═════ MATERIAL SUPPLIED ═════

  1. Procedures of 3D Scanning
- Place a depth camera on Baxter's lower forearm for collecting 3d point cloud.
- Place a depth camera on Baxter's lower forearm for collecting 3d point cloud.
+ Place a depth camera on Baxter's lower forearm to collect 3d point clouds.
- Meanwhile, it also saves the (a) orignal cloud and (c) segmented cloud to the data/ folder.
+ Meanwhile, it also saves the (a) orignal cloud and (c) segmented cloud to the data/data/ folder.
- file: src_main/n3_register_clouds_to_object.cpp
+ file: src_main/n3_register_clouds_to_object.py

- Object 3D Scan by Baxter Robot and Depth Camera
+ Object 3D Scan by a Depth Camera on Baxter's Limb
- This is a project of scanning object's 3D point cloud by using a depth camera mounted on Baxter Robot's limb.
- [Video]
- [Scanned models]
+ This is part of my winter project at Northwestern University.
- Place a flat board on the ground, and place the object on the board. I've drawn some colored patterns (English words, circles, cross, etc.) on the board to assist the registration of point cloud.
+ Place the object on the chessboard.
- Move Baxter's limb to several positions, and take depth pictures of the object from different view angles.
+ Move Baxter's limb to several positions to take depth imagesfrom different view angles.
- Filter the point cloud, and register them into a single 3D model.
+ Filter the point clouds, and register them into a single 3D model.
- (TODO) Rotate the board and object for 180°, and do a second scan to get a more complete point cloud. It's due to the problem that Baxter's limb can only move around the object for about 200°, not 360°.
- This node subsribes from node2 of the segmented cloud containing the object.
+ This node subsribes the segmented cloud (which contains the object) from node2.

═════

The required answer is each line of the entries containing the string "take".

- [ANSWER TO THIS EXERCISE]:
- Move Baxter's limb to several positions, and take depth pictures of the object from different view angles.
+ Move Baxter's limb to several positions to take depth imagesfrom different view angles.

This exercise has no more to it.